S 658 Introduced – National Cybersecurity Preparedness Consortium Act of 2021

Last month Sen. Cornyn (R,TX) introduced S 658, the National Cybersecurity Preparedness Consortium Act of 2019. The bill would authorize the DHS NCCIC to work with a consortium of non-profit entities to “develop, update, and deliver cybersecurity training in support of homeland security” {§2(1)}. This bill is nearly identical to S 333 that was passed in the Senate last session, but was not taken up in the House.

Definitions

Section 2 of the bill provides definitions of the following four key terms used in the legislation:

• Consortium,

• Cybersecurity risk,

• Department, and

• Secretary

The term ‘cybersecurity risk’ is defined by reference to the definition of that term found in 6 USC 659(a).

Assistance to NCCIC

The bill would authorize DHS to work with a consortium primarily composed of nonprofit entities, including academic institutions to assist the National Cybersecurity and Communications Integration Center (NCCIC) in {§3(b)}:

• Providing training to State and local first responders and officials specifically for preparing for and responding to cybersecurity risks and incidents, in accordance with applicable law,

• Developing and updating a curriculum utilizing existing programs and models in accordance with such 6 USC 659, for State and local first responders and officials, related to cybersecurity risks and incidents,

• Providing technical assistance services to build and sustain capabilities in support of preparedness for and response to cybersecurity risks and incidents, including threats of terrorism and acts of terrorism, in accordance with such §659,

• Conducting cross-sector cybersecurity training and simulation exercises for entities, including State and local governments, critical infrastructure owners and operators, and private industry, to encourage community-wide coordination in defending against and responding to cybersecurity risks and incidents, in accordance with 6 USC 660(c),

• Helping States and communities develop cybersecurity information sharing programs, in accordance with §659, for the dissemination of homeland security information related to cybersecurity risks and incidents; and

• Helping incorporate cybersecurity risk and incident prevention and response into existing State and local emergency plans, including continuity of operations plans.

Moving Forward

Neither Cornyn, nor his two cosponsors {Sen Leahy (D,VT) and Sen Boozman (R,AZ)} are members of the Senate Homeland Security and Governmental Affairs Committee to which this bill was assigned for consideration. Typically, this means that there is not adequate influence to have the bill considered in Committee. If the bill were considered, I would expect to see a repeat of the last session’s passage of S 333 by a voice vote.

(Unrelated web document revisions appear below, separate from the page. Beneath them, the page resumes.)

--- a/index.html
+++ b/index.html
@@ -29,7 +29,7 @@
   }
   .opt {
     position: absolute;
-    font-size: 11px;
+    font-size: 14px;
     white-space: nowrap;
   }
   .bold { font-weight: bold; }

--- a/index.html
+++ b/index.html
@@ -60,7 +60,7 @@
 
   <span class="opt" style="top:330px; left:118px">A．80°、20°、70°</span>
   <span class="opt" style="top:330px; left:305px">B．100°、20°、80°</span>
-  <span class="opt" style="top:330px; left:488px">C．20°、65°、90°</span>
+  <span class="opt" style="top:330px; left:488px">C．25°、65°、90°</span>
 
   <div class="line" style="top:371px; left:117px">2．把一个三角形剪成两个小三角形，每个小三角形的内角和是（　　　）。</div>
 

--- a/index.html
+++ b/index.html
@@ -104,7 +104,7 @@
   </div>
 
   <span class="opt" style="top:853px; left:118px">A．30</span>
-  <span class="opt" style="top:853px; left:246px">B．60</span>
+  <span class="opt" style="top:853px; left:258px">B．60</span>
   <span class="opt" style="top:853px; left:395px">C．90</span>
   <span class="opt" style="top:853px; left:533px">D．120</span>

NOTE: Last session Cornyn was a member of HSGAC.

Commentary

Congress certainly is not going to fund enough positions within CISA to be able to conduct the training, coordinating and planning envisioned in §3(b), so authorizing CISA to use outside agencies to perform these functions makes eminent sense. Unfortunately, nothing in the bill provides any indication of source of funding for these activities. If the end users are going to have to self-fund their participation, they might as well turn to any number of private companies for the support.

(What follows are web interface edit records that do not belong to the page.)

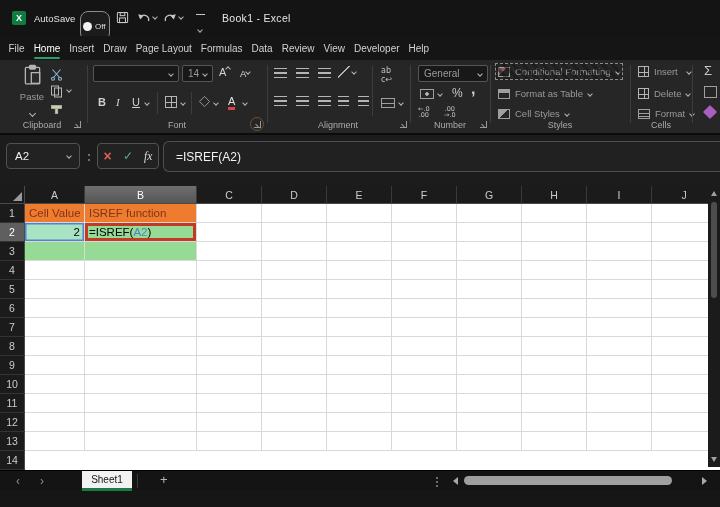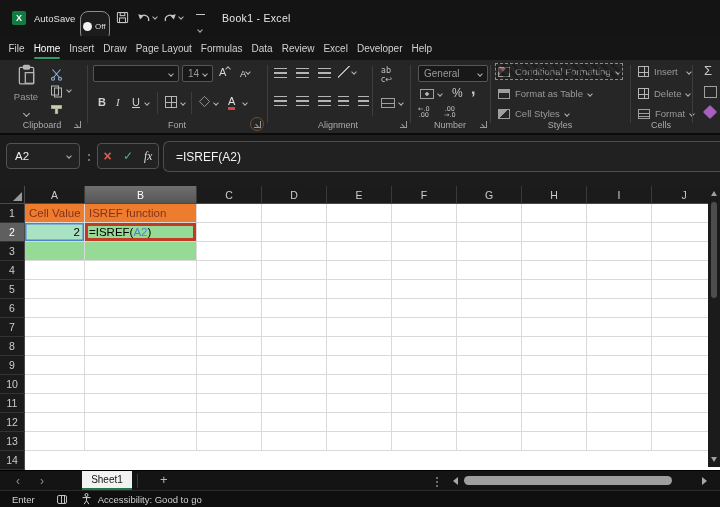--- a/index.html
+++ b/index.html
@@ -176,7 +176,7 @@
         <span class="mtab">Formulas</span>
         <span class="mtab">Data</span>
         <span class="mtab">Review</span>
-        <span class="mtab">Excel</span>
+        <span class="mtab">View</span>
         <span class="mtab">Developer</span>
         <span class="mtab">Help</span>
       </nav>

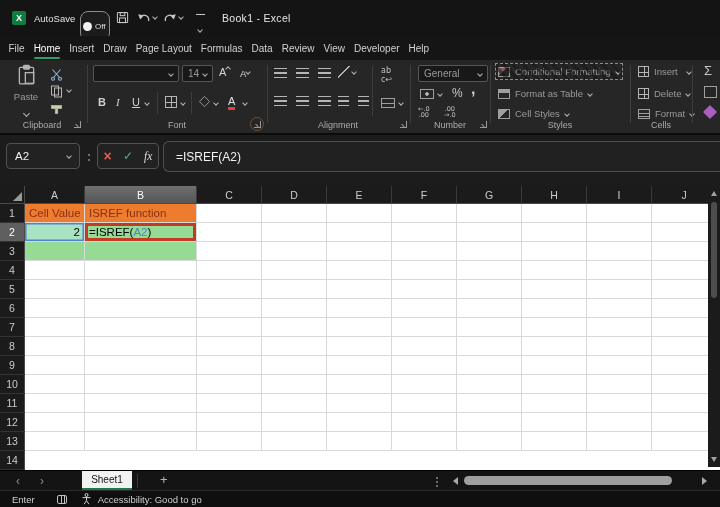--- a/index.html
+++ b/index.html
@@ -184,7 +184,7 @@
 
   <div class="ribbon">
 
-    <div class="abs" style="left:8px;top:4px;width:36px;text-align:center;">
+    <div class="abs" style="left:14px;top:4px;width:36px;text-align:center;">
       <svg width="19" height="22" viewBox="0 0 16 18">
           <g fill="none" stroke="#b5b5b5" stroke-width="1.1">
         <rect x="2" y="2.5" width="12" height="14" rx="1"></rect>

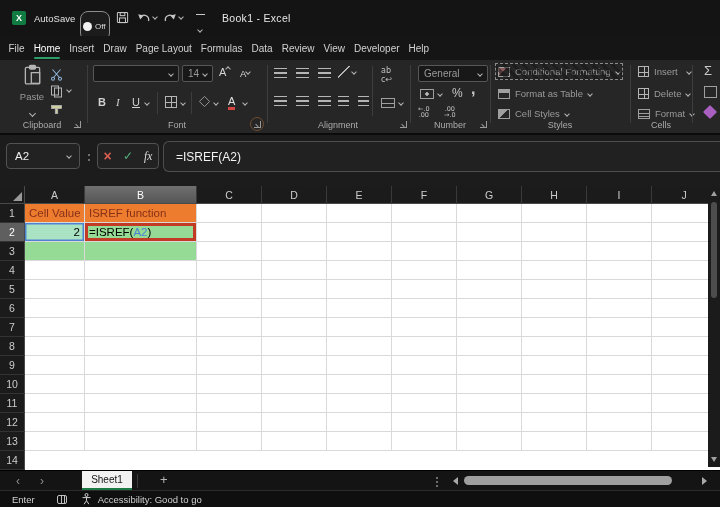--- a/index.html
+++ b/index.html
@@ -569,19 +569,6 @@
     <span class="htri right"></span>
   </div>
 
-  <div class="statusbar">
-    <span class="smode">Enter</span>
-    <span class="macroico"></span>
-    <span class="accico">
-      <svg width="11" height="12" viewBox="0 0 11 12">
-          <g fill="none" stroke="#d0d0d0" stroke-width="1">
-        <circle cx="5.5" cy="2" r="1.5"></circle>
-            <path d="M1.5 4.6 h8 M5.5 4.4 v3.2 M5.5 7.6 l-2.4 3.6 M5.5 7.6 l2.4 3.6"></path>
-          </g>
-        </svg>
-    </span>
-    <span style="margin-left:6px;">Accessibility: Good to go</span>
-  </div>
 </div>
 
 </body></html>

(Deep Breath, Hold, Let it Out Slowly) The definition of ‘cybersecurity risk’ used in this bill is based upon the IT restrictive definition of information system that §659 takes from 44 USC 3502. That means that the activities authorized in this bill do not specifically include activities related to cybersecurity issues of industrial control systems, transportation control systems, security systems, building control systems, medical systems or a whole slew of lesser operational technology. This restricted definition does not prevent any of the activities described in this bill being applied to operational technology cybersecurity issues, but it does not provide clear authority to do it either.

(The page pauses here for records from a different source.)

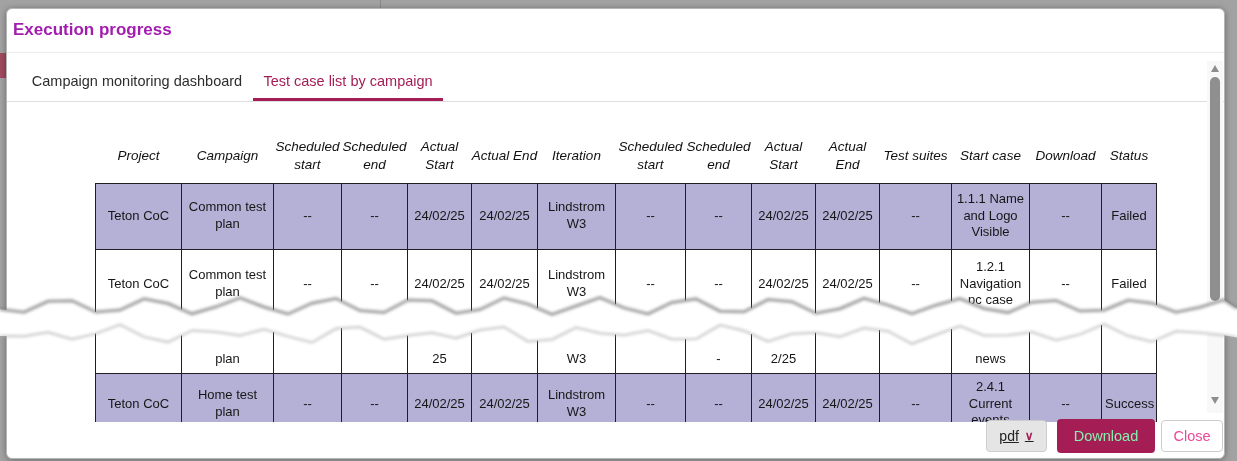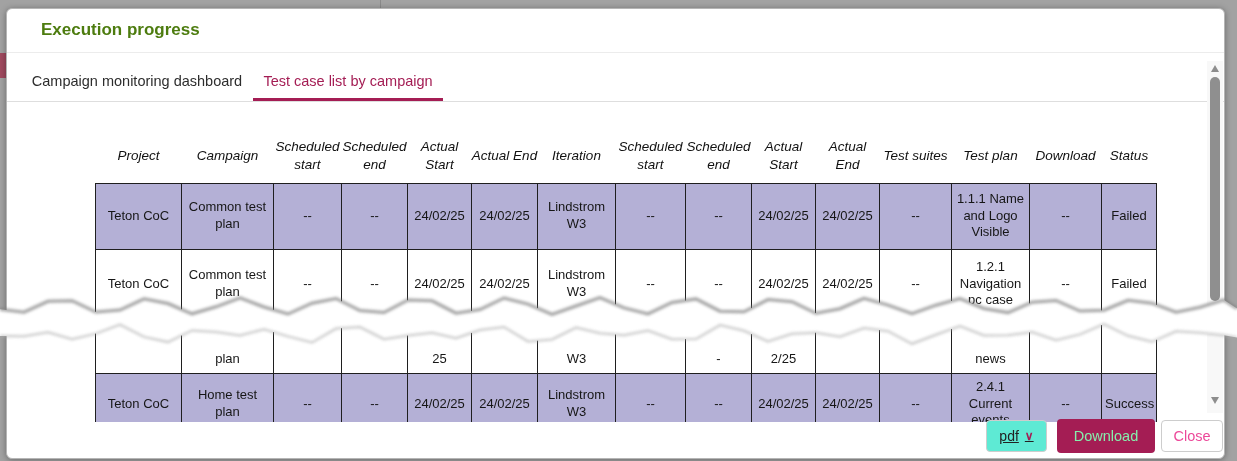--- a/index.html
+++ b/index.html
@@ -10,7 +10,7 @@
 
   .modal{position:absolute;left:6px;top:8px;width:1217px;height:449px;background:#ffffff;
          border:1px solid #b5b5b5;border-radius:6px;box-shadow:0 1px 6px rgba(0,0,0,.35);}
-  .title{position:absolute;left:34px;top:11px;font-size:17px;font-weight:bold;color:#4d7c0f;}
+  .title{position:absolute;left:6px;top:11px;font-size:17px;font-weight:bold;color:#a21caf;}
   .hr{position:absolute;left:0;right:0;height:1px;background:#ececec;}
   .hr1{top:43px;}
   .hr2{top:92px;background:#dedede;}

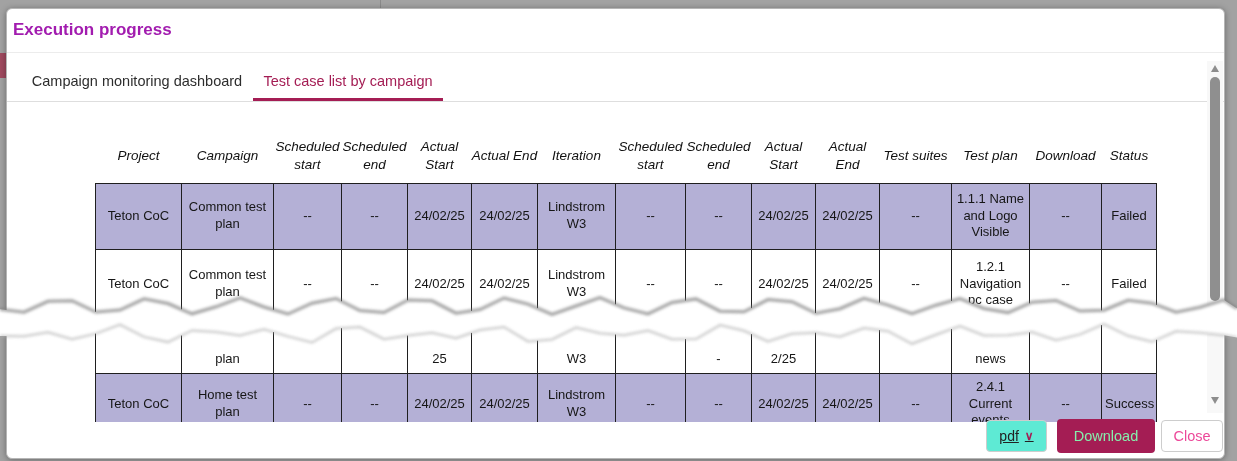--- a/index.html
+++ b/index.html
@@ -93,7 +93,7 @@
               <th>Actual Start</th>
               <th>Actual End</th>
               <th>Test suites</th>
-              <th>Test plan</th>
+              <th>Start case</th>
               <th>Download</th>
               <th>Status</th>
             </tr>

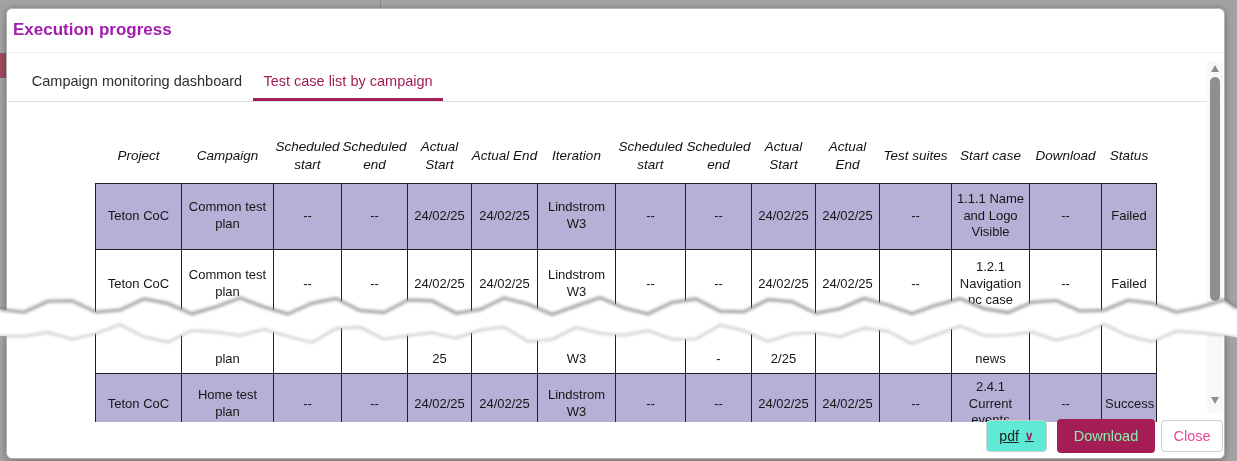--- a/index.html
+++ b/index.html
@@ -35,7 +35,7 @@
          border-left:4px solid transparent;border-right:4px solid transparent;border-top:7px solid #8d8d8d;}
 
   .select{position:absolute;left:979px;top:411px;width:61px;height:32px;display:flex;align-items:center;
-          justify-content:center;gap:6px;border:1px solid #cdcdcd;border-radius:4px;background:#5eead4;
+          justify-content:center;gap:6px;border:1px solid #cdcdcd;border-radius:4px;background:#e5e5e5;
           font-size:14px;color:#222;cursor:pointer;box-sizing:border-box;text-decoration:underline;}
   .chev{color:#a41d54;font-weight:bold;font-size:12px;line-height:10px;}
   .btn{position:absolute;border-radius:4px;font-size:14.5px;cursor:pointer;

Long time readers of this blog have heard my rant about this issue many times before (most completely here). For most things that CISA does (I will admit) that this definition ‘problem’ does not make any significant difference, CISA does a lot of things that it is not specifically authorized to do. If CISA were regulating based upon these definitions, there would be lots of push back from the regulated community and there would probably be substantial support for that push-back from the Courts. Another way this could make problems for the Agency is when Congress starts to restrict or cutback funding, then those operations that are not specifically authorized will be the first to see the trimming.

But, this bill is not the place to make a stand on this particular definitional hill. I just did not want anyone to think that I had dropped the issue.